Irene, those Victory V lozenges everybody loved probably had more than Chloroform in them, as they contained Chlorodyne and other psychoactive additives, so no wonder they gave you an inner glow: https://www.historyoasis.com/post/victory-v-lozenges
Cyril I daren’t look at a Fishermen's Friend Lozenge as I start sneezing. I certainly couldn’t eat one. I know they are made with strong Menthol and Eucalyptus but I believe they are made with other flavours as well such as cherry flavour and liquorice. I was once on a plane and my friend gave me one I could not stop sneezing! It was embarrassing.
I thought that hilarious Veronica, I can imagine them giving out dirty looks and covering their nose and mouth with a hanky, as you say you must be allergic to something in them, though I love them and always carry a packet in my pocket, but my wife will not have one at all, thinking they will taste of old fish.
Though like other lozenges you do get used to them after a while, with the taste being not as strong.
Like many of my classmates in the early 50’s I suffered bouts of tonsillitis. It seemed every week there was at least one pupil who would be absent because they were having their tonsils removed. This was recommended for me but my parents didn’t think it was such a good idea and many years later I think they were right. However, aged 8 I had a particularly bad dose of tonsillitis it made me feel terrible I was really ill and was in bed for a number of days. The only thing worse was the medicine I had to take, to this day I’ve no idea what was in it and whether or not it improved my condition but it was vile to the taste.
There was a Wigan artist by the name of Thomas Ramsden who could be a relative of the above Thomas Ramsden, either father or an uncle - or may not be.

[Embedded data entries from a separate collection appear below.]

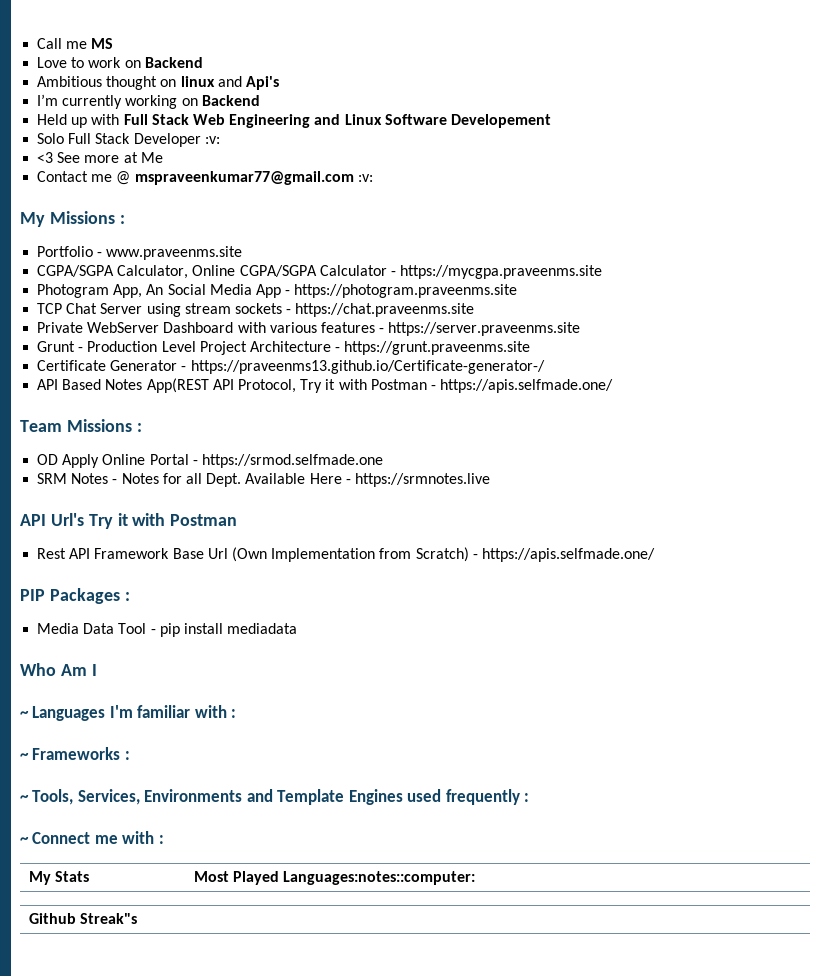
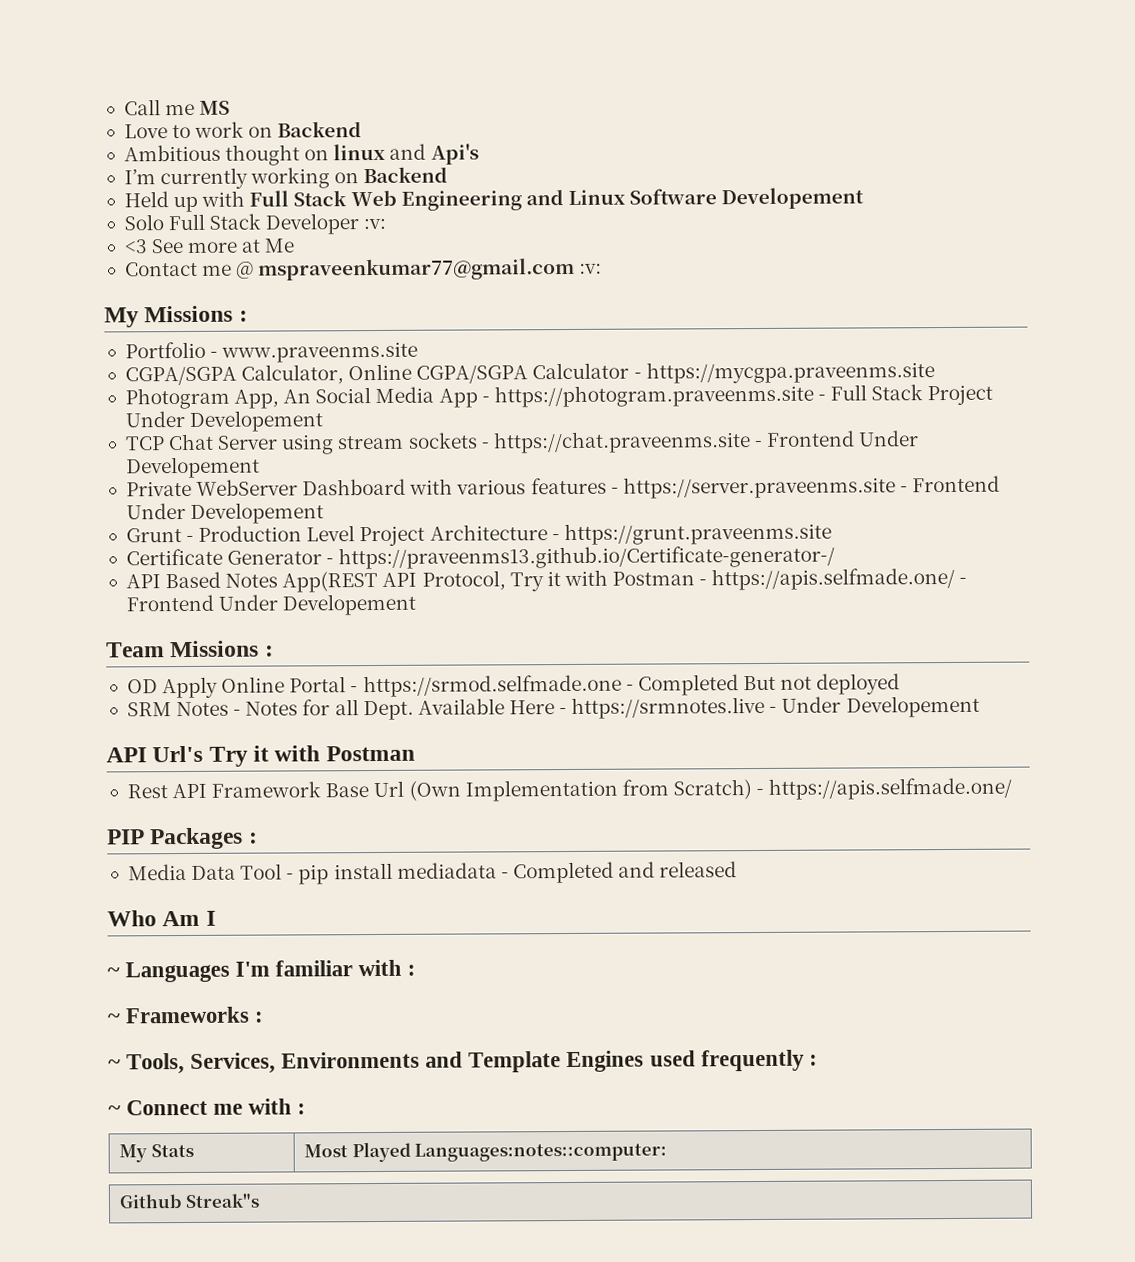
- Photogram App, An Social Media App - https://photogram.praveenms.site
+ Photogram App, An Social Media App - https://photogram.praveenms.site - Full Stack Project Under Developement
- TCP Chat Server using stream sockets - https://chat.praveenms.site
+ TCP Chat Server using stream sockets - https://chat.praveenms.site - Frontend Under Developement
- Private WebServer Dashboard with various features - https://server.praveenms.site
+ Private WebServer Dashboard with various features - https://server.praveenms.site - Frontend Under Developement
- API Based Notes App(REST API Protocol, Try it with Postman - https://apis.selfmade.one/
+ API Based Notes App(REST API Protocol, Try it with Postman - https://apis.selfmade.one/ - Frontend Under Developement
- OD Apply Online Portal - https://srmod.selfmade.one
+ OD Apply Online Portal - https://srmod.selfmade.one - Completed But not deployed
- Available Here - https://srmnotes.live
+ Available Here - https://srmnotes.live - Under Developement
- Media Data Tool - pip install mediadata
+ Media Data Tool - pip install mediadata - Completed and released

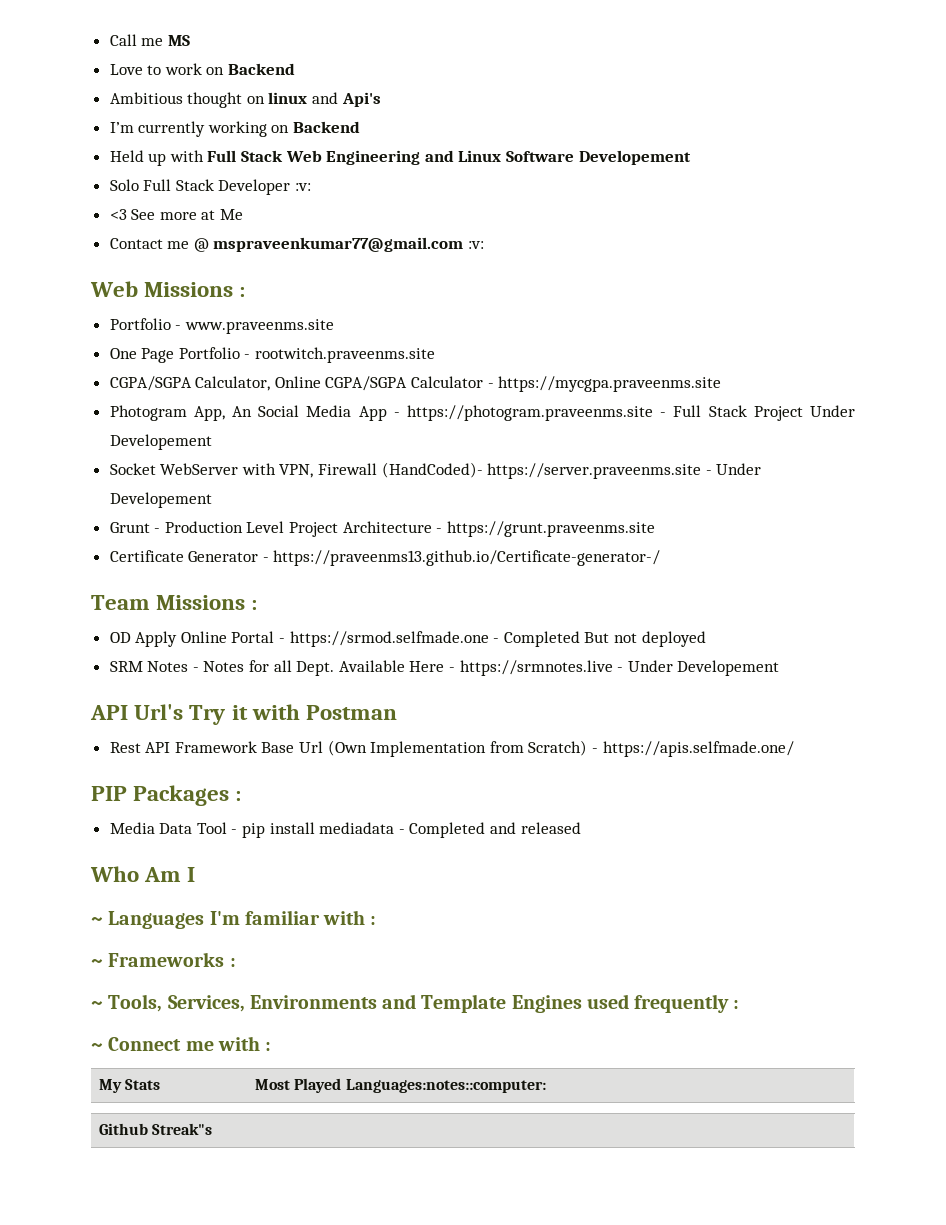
- My Missions :
+ Web Missions :
+ One Page Portfolio - rootwitch.praveenms.site
- TCP Chat Server using stream sockets - https://chat.praveenms.site - Frontend Under Developement
- Private WebServer Dashboard with various features - https://server.praveenms.site - Frontend Under Developement
+ Socket WebServer with VPN, Firewall (HandCoded)- https://server.praveenms.site - Under Developement
- API Based Notes App(REST API Protocol, Try it with Postman - https://apis.selfmade.one/ - Frontend Under Developement

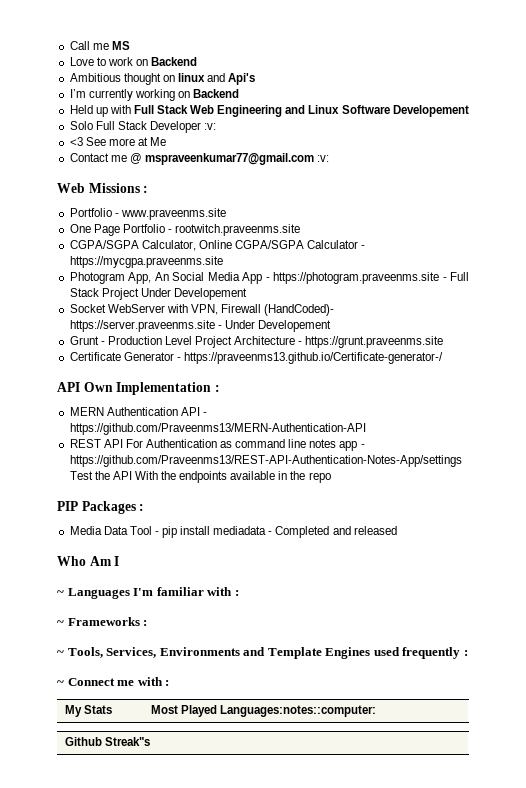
- Team Missions :
- OD Apply Online Portal - https://srmod.selfmade.one - Completed But not deployed
- SRM Notes - Notes for all Dept. Available Here - https://srmnotes.live - Under Developement
- API Url's Try it with Postman
- Rest API Framework Base Url (Own Implementation from Scratch) - https://apis.selfmade.one/
+ API Own Implementation :
+ MERN Authentication API - https://github.com/Praveenms13/MERN-Authentication-API
+ REST API For Authentication as command line notes app - https://github.com/Praveenms13/REST-API-Authentication-Notes-App/settings Test the API With the endpoints available in the repo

https://artuk.org/discover/artists/ramsden-thomas-b-1853
Josh, I too was always very bad with tonsillitis along with the sore neck and ears, and I as children do, thought that I had always coped with these bouts, the medicine that I was always prescribed was cherry flavoured, and this I suppose did help, however the doctor later decided I had to have my tonsils removed, it was when I was around 7, and I still remember that for some time afterwards I did feel a lot worse than I had ever done with my tonsils intact.
Much later after years of children suffering having these routine tonsillectomies, they stopped removing them, having decided that tonsils actually do serve a greater purpose when left in.